The facts of Quintana involved investigating officers who went to the front entrance of the defendant's home and knocked on the front door. Id. at 755. After no response, one officer went to the back of the house. Id. While in the back yard, he smelled marijuana. Quintana, 276 S.W.3d at 755. The officers then procured a search warrant based on this information that lead to the subsequent discovery of contraband inside the residence. Id.

We held that the warrant was defective because the officers had gone beyond the area where the public was allowed to access in order to obtain the information that provided the basis for the search warrant. Accordingly, we suppressed the evidence obtained as a result of the subsequent search of the defendant's home. In so holding, we determined that "[t]he crux of the validity of the knock and talk procedure is that it is a consensual encounter in a place where the officer, like the public, has a right to be." Id. at 759.

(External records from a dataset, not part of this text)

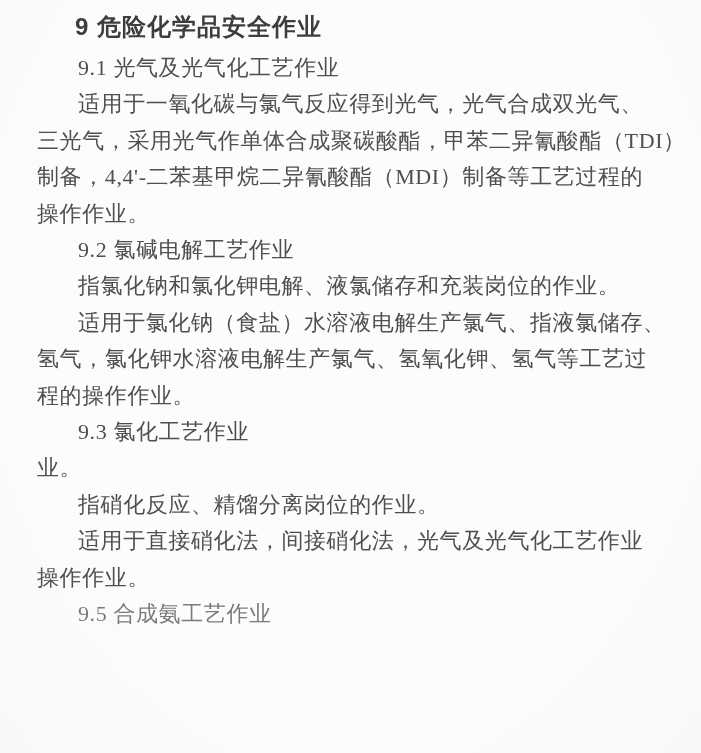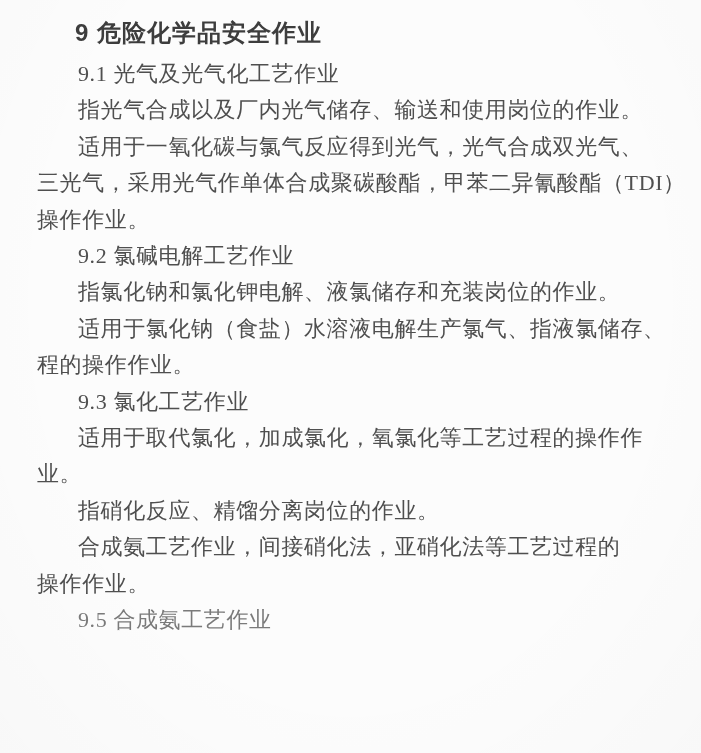--- a/index.html
+++ b/index.html
@@ -8,21 +8,21 @@
     height: 753px;
     overflow: hidden;
   }
   body {
     background: var(--page-bg, #fcfcfc);
   }
   .page {
     position: relative;
     width: 701px;
     height: 753px;
-    padding: 16px 30px 0 37px;
+    padding: 10px 30px 0 37px;
     overflow: hidden;
     color: var(--text-color, #4f4f4f);
     font-family: "Liberation Serif", "DejaVu Serif", serif;
     
     filter: blur(0.4px);
     background:
       radial-gradient(ellipse at 50% 40%, rgba(255,255,255,0) 60%, rgba(0,0,0,0.015) 100%),
       var(--page-bg, #fcfcfc);
   }
   .heading {
@@ -50,29 +50,29 @@
     opacity: 0.75; 
   }
 </style>
 </head>
 <body>
 
 <div class="page">
   <h1 class="heading">9 危险化学品安全作业</h1>
   <div class="body-lines" id="lines">
       <div class="line indent">9.1 光气及光气化工艺作业</div>
-      <div class="line indent">指光气合成以及厂内光气储存、输送和使用岗位的作业。</div>
       <div class="line indent">适用于一氧化碳与氯气反应得到光气，光气合成双光气、</div>
       <div class="line flush">三光气，采用光气作单体合成聚碳酸酯，甲苯二异氰酸酯（TDI）</div>
+      <div class="line flush">制备，4,4'-二苯基甲烷二异氰酸酯（MDI）制备等工艺过程的</div>
       <div class="line flush">操作作业。</div>
       <div class="line indent">9.2 氯碱电解工艺作业</div>
       <div class="line indent">指氯化钠和氯化钾电解、液氯储存和充装岗位的作业。</div>
       <div class="line indent">适用于氯化钠（食盐）水溶液电解生产氯气、指液氯储存、</div>
+      <div class="line flush">氢气，氯化钾水溶液电解生产氯气、氢氧化钾、氢气等工艺过</div>
       <div class="line flush">程的操作作业。</div>
       <div class="line indent">9.3 氯化工艺作业</div>
-      <div class="line indent">适用于取代氯化，加成氯化，氧氯化等工艺过程的操作作</div>
       <div class="line flush">业。</div>
       <div class="line indent">指硝化反应、精馏分离岗位的作业。</div>
-      <div class="line indent">合成氨工艺作业，间接硝化法，亚硝化法等工艺过程的</div>
+      <div class="line indent">适用于直接硝化法，间接硝化法，光气及光气化工艺作业</div>
       <div class="line flush">操作作业。</div>
       <div class="line partial">9.5 合成氨工艺作业</div>
     </div>
 </div>
 
 </body></html>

In light of our determination that a fraternity house is a private residence, it necessarily follows that the detectives in the present case, like the general public, had no right to enter the residence. Yet, the Court of Appeals erroneously determined that the fraternity residents did not have a reasonable expectation of privacy in the internal foyer area of the house. The court based its reasoning on the fact that the keypad locking device was broken and the back door was slightly ajar. Contrary to the Court of Appeals' determination, however, the status of the locking device is not dispositive. A citizen's greatest fortification against government intrusion into his or her home is the Fourth Amendment itself, not a lock. The doorless threshold of the shanty may defy entry to the state with the same constitutional empowerment as the barred and bolted mansion.

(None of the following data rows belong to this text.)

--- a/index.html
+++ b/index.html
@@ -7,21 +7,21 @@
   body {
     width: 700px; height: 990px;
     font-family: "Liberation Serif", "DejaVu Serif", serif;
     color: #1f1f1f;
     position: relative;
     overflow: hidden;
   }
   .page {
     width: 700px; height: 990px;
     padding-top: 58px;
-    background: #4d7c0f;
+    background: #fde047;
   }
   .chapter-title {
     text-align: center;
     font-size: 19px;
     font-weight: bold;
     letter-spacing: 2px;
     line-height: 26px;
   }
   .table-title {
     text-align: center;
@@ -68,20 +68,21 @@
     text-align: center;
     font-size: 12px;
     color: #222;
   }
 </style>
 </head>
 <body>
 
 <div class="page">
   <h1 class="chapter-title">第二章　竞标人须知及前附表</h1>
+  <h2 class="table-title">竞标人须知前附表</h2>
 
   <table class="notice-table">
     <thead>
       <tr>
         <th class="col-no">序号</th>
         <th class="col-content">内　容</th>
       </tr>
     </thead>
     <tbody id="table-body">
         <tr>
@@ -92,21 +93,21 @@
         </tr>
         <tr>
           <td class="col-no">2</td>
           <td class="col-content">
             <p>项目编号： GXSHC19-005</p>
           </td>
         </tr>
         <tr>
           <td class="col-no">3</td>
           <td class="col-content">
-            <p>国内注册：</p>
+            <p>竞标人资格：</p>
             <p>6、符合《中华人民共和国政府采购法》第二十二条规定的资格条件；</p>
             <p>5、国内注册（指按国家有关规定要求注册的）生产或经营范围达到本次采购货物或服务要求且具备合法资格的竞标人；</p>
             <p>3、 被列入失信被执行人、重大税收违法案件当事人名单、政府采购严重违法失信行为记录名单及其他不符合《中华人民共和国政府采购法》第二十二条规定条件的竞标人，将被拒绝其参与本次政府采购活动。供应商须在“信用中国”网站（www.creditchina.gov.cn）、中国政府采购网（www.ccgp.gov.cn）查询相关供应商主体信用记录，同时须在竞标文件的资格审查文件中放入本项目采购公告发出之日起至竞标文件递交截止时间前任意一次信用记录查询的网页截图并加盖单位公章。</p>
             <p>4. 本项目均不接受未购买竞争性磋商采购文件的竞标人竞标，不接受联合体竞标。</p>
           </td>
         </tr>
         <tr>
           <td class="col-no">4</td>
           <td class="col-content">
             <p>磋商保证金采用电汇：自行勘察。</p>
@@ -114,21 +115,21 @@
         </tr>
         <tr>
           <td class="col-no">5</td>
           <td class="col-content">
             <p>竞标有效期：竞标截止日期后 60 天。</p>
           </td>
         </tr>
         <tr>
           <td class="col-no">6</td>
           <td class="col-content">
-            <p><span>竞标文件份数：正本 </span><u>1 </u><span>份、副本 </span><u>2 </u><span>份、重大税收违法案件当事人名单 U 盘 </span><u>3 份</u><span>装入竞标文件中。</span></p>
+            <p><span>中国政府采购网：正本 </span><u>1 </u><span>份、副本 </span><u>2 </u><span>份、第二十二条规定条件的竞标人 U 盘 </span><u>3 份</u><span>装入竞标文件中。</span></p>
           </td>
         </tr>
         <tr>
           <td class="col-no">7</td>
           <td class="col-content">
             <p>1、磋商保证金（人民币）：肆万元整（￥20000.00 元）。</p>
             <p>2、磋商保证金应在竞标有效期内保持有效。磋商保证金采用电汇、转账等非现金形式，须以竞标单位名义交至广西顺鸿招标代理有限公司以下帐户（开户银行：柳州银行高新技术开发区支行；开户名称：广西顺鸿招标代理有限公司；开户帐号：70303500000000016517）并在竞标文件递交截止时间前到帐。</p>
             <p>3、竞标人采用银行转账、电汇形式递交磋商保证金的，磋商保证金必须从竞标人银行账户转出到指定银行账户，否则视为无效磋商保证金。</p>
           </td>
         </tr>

We further reason that within the walls of a fraternity house there is more of a heightened expectation of privacy than in a hotel or apartment building. Within these rooms, the residents partake in regular activities which are closed to the rest of the world. For instance, the fraternity's "nice room" that was located on the first floor and near which the detectives passed, has no standard counterpart in a hotel or apartment complex. It is a room in which fraternity members conduct private meetings and store their memorabilia used for the club's secret rites.

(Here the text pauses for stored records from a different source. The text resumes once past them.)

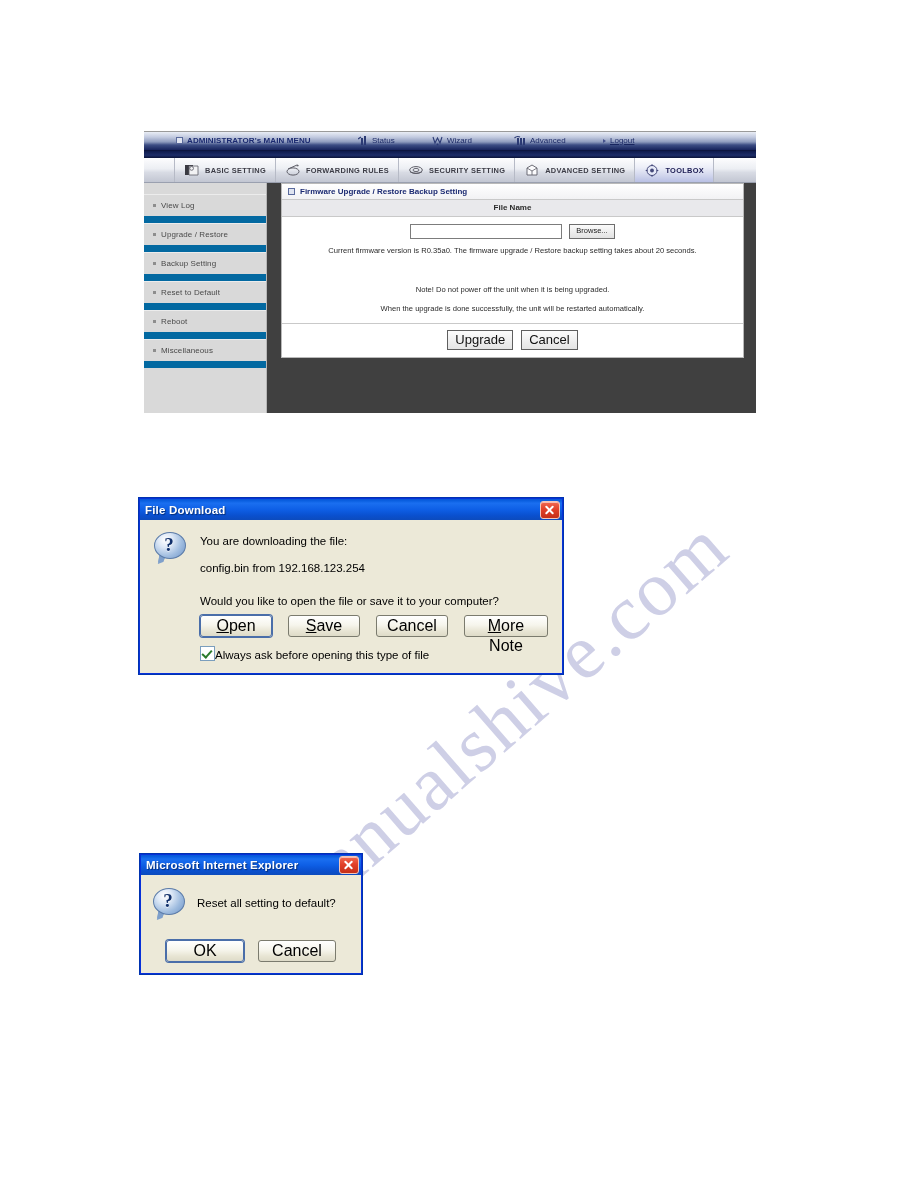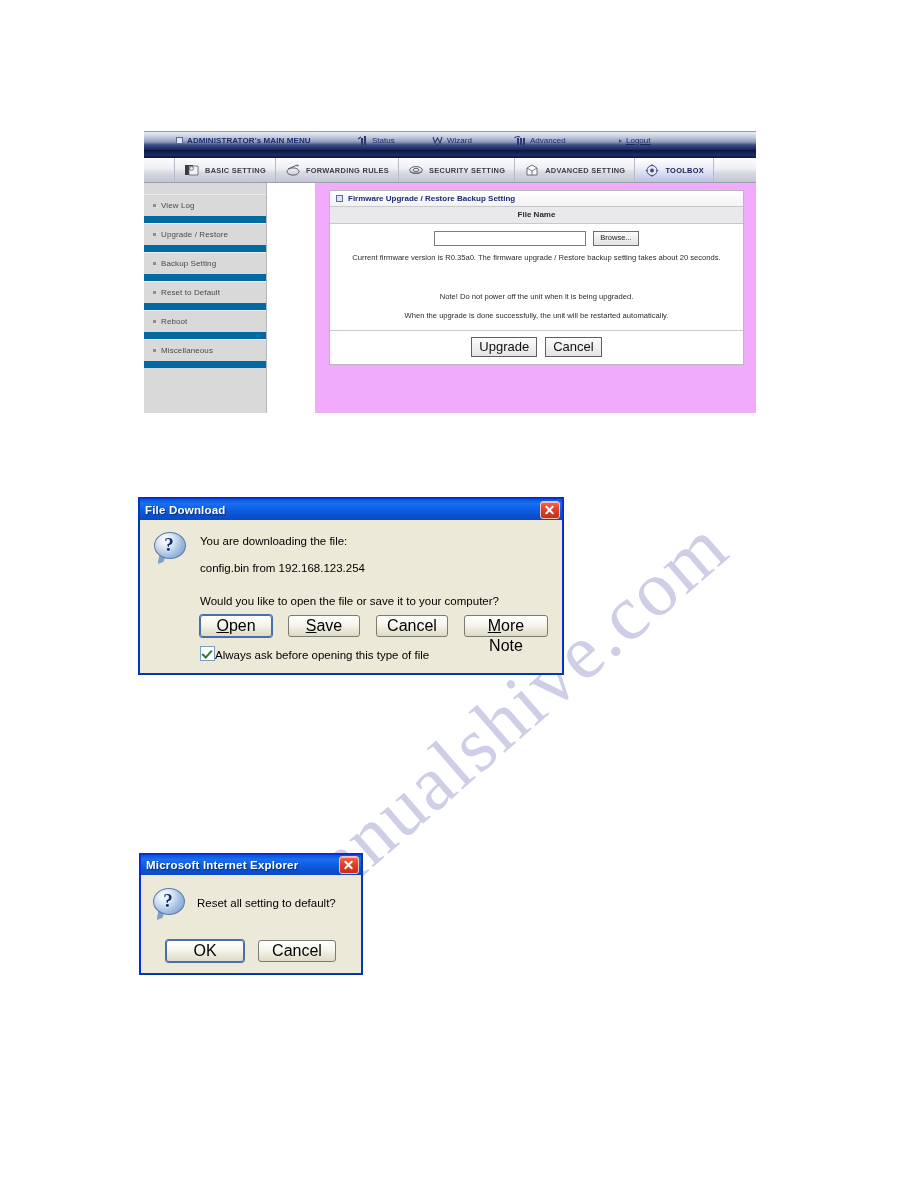--- a/index.html
+++ b/index.html
@@ -69,21 +69,21 @@
     color: #18255e;
     font-weight: bold;
     font-size: 8px;
     white-space: nowrap;
     height: 13px;
   }
   .tn-main { left: 32px; }
   .tn-status { left: 214px; }
   .tn-wizard { left: 288px; }
   .tn-adv { left: 370px; }
-  .tn-logout { left: 475px; text-decoration: underline; }
+  .tn-logout { left: 459px; text-decoration: underline; }
   .tn-item .lbl { line-height: 1; }
   .tn-main .lbl { color: #1b2a70; letter-spacing: .1px; }
   .tn-status .lbl, .tn-wizard .lbl, .tn-adv .lbl, .tn-logout .lbl {
     font-weight: normal; color: #1c2a66;
   }
   .sq-icon {
     width: 5px; height: 5px;
     border: 1px solid #5a6a9c;
     background: #dfe4f0;
     display: inline-block;
@@ -145,23 +145,22 @@
     letter-spacing: .1px;
   }
   .side-bullet {
     width: 3px; height: 3px;
     background: #8d8d8d;
     display: inline-block;
   }
 
   .content {
     flex: 1;
-    background: #f0abfc;
-    padding: 7px 12px 0 14px;
-    margin-left: 48px;
+    background: #404040;
+    padding: 0 12px 0 14px;
   }
   .panel {
     border: 1px solid #b9b9b9;
     background: #fff;
   }
   .panel-title {
     height: 15px;
     display: flex;
     align-items: center;
     gap: 5px;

Without specific facts reasonably indicating that the residence was open to the public, it is also generally irrelevant whether the back door was closed, ajar, or wide open. When the detectives arrived at the house to perform the knock and talk, they were not greeted by a scene out of the movie Animal House. To the contrary, they arrived at the residence at 10 p.m. on a seemingly mundane week night.

In addition, the fraternity president testified that the fraternity by-laws required that the back door remain locked at all times. Only fraternity members and their guests were allowed entry. A photo was also introduced that displayed a private parking sign near the parking lot adjoining the rear entrance of the house.

Furthermore, the mere presence of a doorbell and the keypad lock indicates that the residents endeavored to exclude the general public. By knocking on the door and ringing the doorbell prior to their entry, the detectives acknowledged that the house was not open to the public. No fraternity member-nor inebriated porter as in Macbeth-answered their knocking. See U.S. v. Gomez-Moreno, 479 F.3d 350, 356 (5th Cir. 2007) ("When no one answered, the officers should have ended the 'knock and talk' and changed their strategy by . . . seeking a search warrant. . . ."); Quintana, 276 S.W.3d at 759.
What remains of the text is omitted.